Every street they passed started with
sea
: Seabreeze,
Seaspray, Seaview. “God,” Franny said. “They really got creative.”
Jackie held her hands up to shield the sun from her eyes. “Tell me about it.” After every block, the ocean appeared, a little window of blue. She could tell that Franny wanted to look and walked slower. In her hand-me-down madras shorts and plain white T-shirt, Jackie felt like Franny’s older brother. She still had a swimmer’s body; her shoulders were as wide as a man’s, if not wider, and stretched and moved as she walked, like giant wings. Jackie’s whole body was taut and boring, a straight line, and Franny’s was wiggly. Everyone they passed on the street turned to look at her, and Jackie couldn’t blame them. Franny moved her bottom from side to side with every step, like she was Fred Astaire dancing with an invisible Ginger Rogers, always pushing her backward in those heels.
“You will come in the ocean, won’t you?” Jackie asked.
“Will you save me if I drown?” Franny replied.
Jackie nodded. “Sure,” she said. “Why not?”
The restaurant had white tablecloths and painted murals and a long bar filled with girls their age and their fathers or husbands.

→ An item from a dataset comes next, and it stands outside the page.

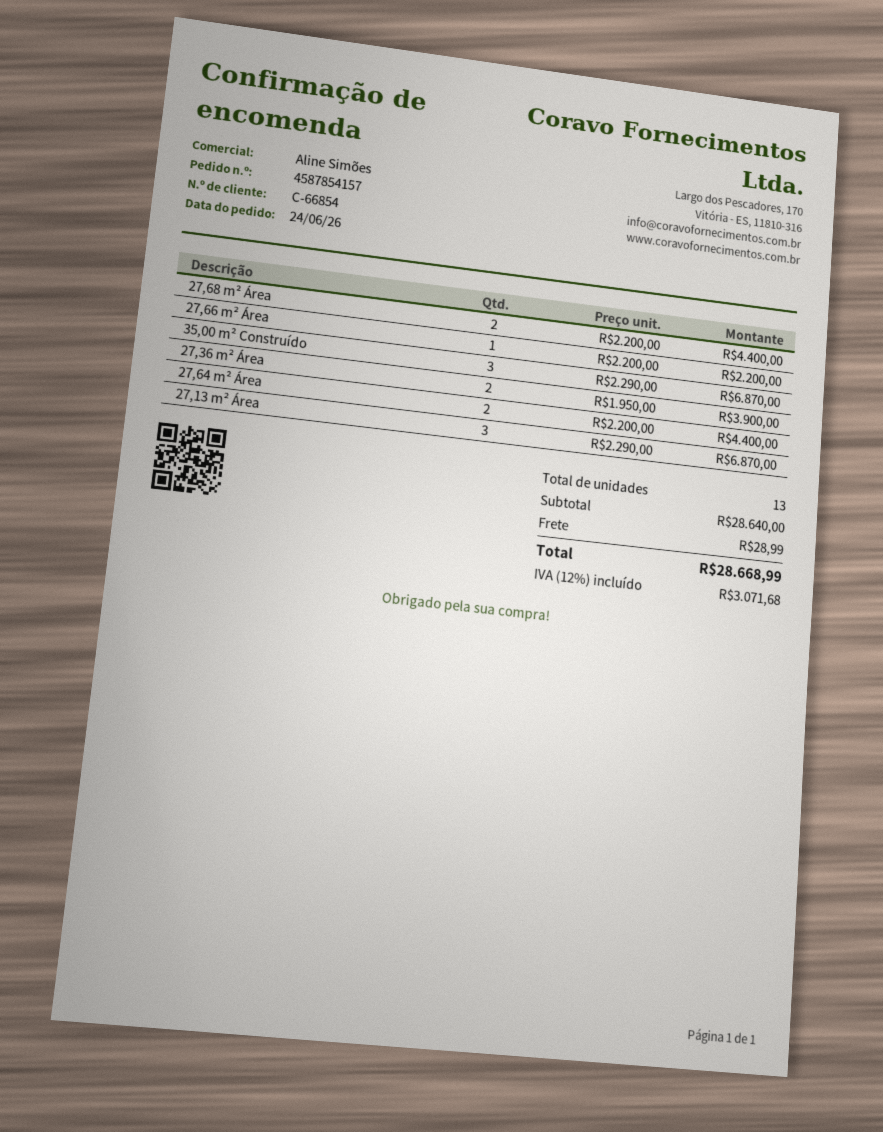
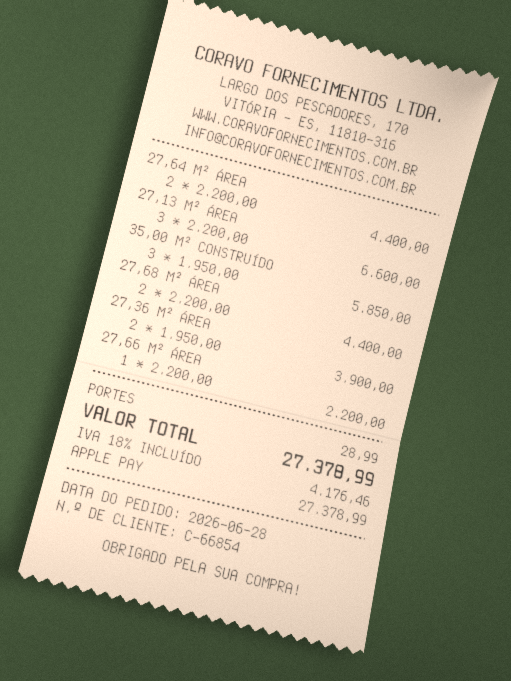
order date: 2026-06-24 -> 2026-06-28
35,00 m² Construído: 3 x 2290.00 = 6870.00 -> 3 x 1950.00 = 5850.00
27,13 m² Área: 3 x 2290.00 = 6870.00 -> 3 x 2200.00 = 6600.00
tax: 12% = 3071.68 -> 18% = 4176.46
total: 28668.99 -> 27378.99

Jackie looked at Franny, ready to bolt, but she just sailed through the crowd, as if she were walking into their bathroom at school with her towel slung over her back. The maître d’ seated them at a table overlooking Worth Avenue, where they could watch women window-shopping while their patient chauffeurs trailed them like the world’s worst Secret Service.

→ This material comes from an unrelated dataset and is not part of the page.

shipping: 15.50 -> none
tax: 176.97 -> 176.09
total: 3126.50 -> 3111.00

Jackie didn’t even need to look at the menu. “Two Cokes, one shrimp cocktail, two BLTs, please,” she said, then looked
up at Franny. “Is that okay?” Franny thought it was hysterical that she was Jackie’s first Jewish friend, and Jackie still had tiny panic attacks when she was confronted by something that struck her as a Jewish issue. Bacon was one of them. She didn’t know enough to worry about the shrimp.
“It’s fine,” Franny said.
The waiter came back with two tall, slim glasses of fizzy Coke, straws bobbing happily. They both lunged forward and sucked, the sugar gliding across the roofs of their mouths and then all the way through their veins.

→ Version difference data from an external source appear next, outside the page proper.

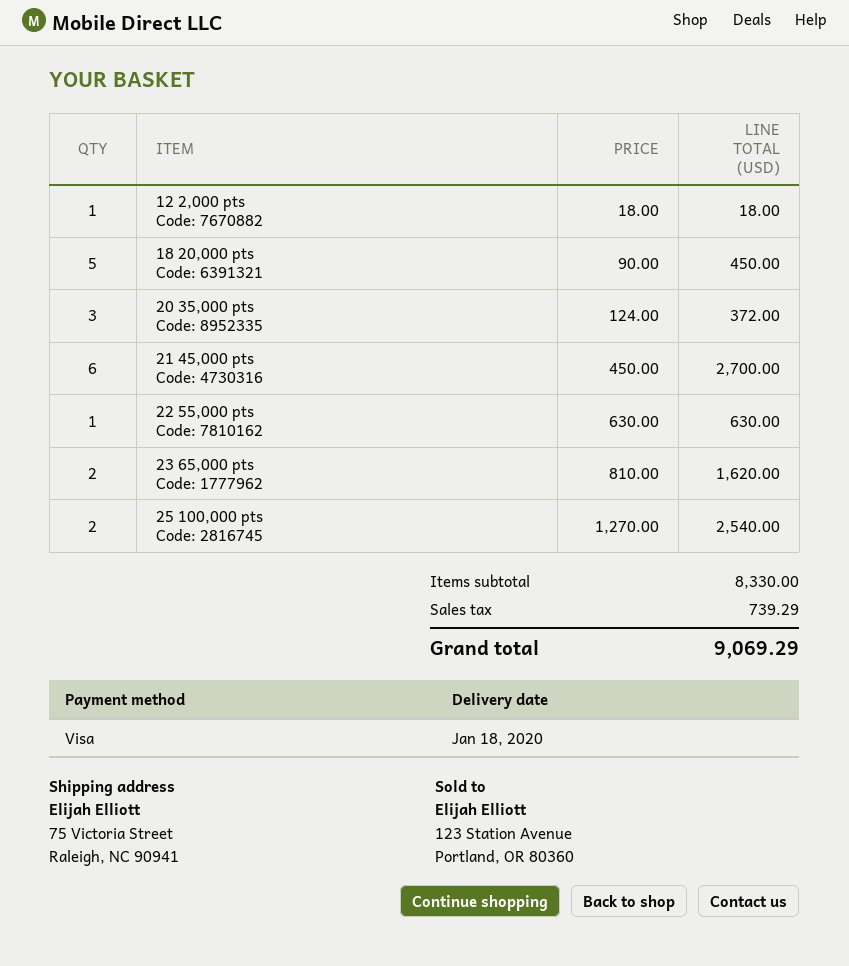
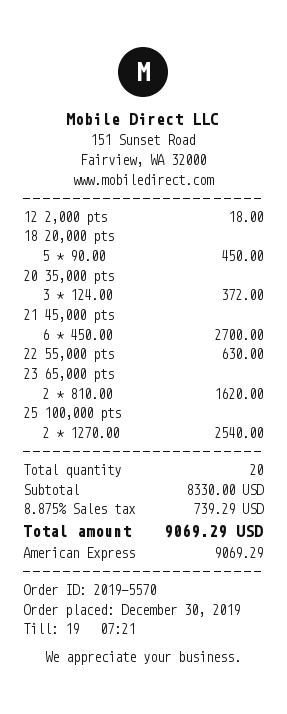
payment method: Visa -> American Express

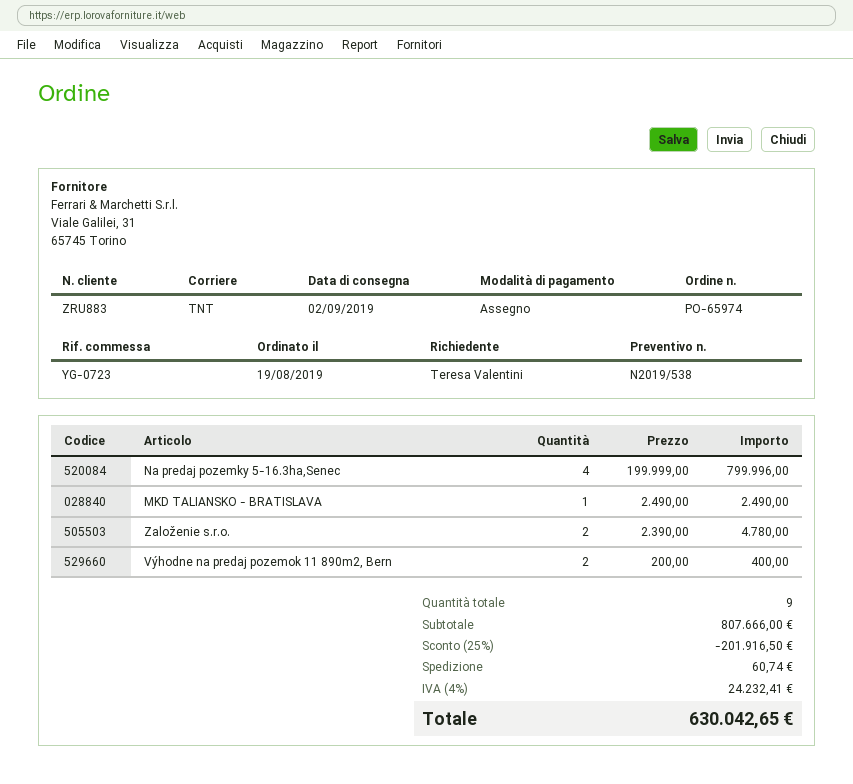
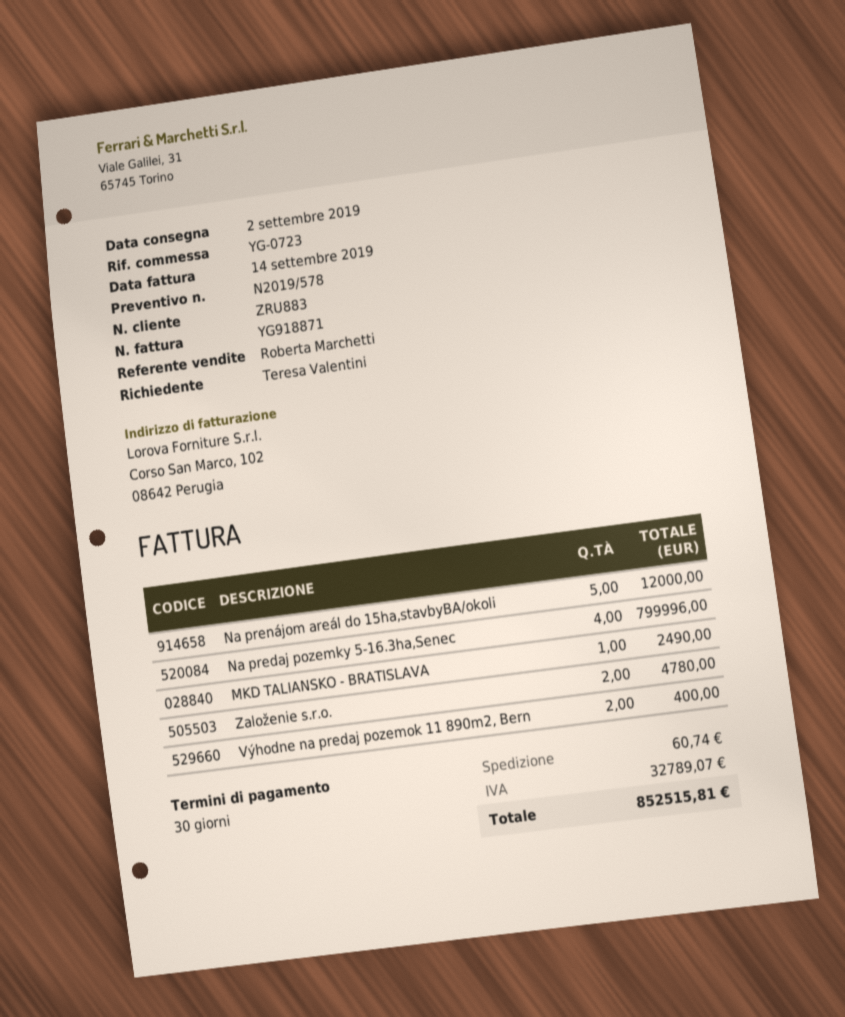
quote number: N2019/538 -> N2019/578
Na prenájom areál do 15ha,stavbyBA/okoli: none -> 5 for 12000.00
discount: 25% = 201916.50 -> none
tax: 24232.41 -> 32789.07
total: 630042.65 -> 852515.81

“I love Florida,” Franny said, and right then, Jackie did, too.
The reason Jackie’s family stayed at the Breakers every year was for the Preservation of Newport Society’s Pearl of the Sea Ball. Jackie hated wearing skirts and shoes with heels and so she started planning their exit strategy as soon as they were in the hotel room. Jackie pretended to be totally unconscious of Franny’s excitement. She tried to tell her everything she hated about the ball: There was an orchestra. There was a seated dinner. There were boys from all over the country, slick with money. Rockefellers. Kennedys. There would be photographers from the Shiny Sheet, the same photographers who took pictures of Teddy when he was too drunk and had his arms around every woman at once. Franny’s eyes got wider and wider and Jackie knew she’d said the wrong thing. There was no way they were going to miss a minute of it.
The Johnsons, Jackie’s parents, had real first names, but almost nobody used them. Her father’s name was Edward, and her mother’s
was Elizabeth, though other women tended to call her other things: Bitsy, Betsy, Betty. This had long since seemed strange to Jackie, but Franny raised an eyebrow every time somebody called her something new. Jackie’s mother would kiss them on both cheeks, no matter what they’d called her. She went with the girls to the pool, claiming she just wanted some sun, but Jackie knew she wanted to keep an eye on them. Jackie spent most of her time diving off the highest board and ignoring her mother’s requests to talk to other children. She told Franny they’d been kidnapped. They were hostages.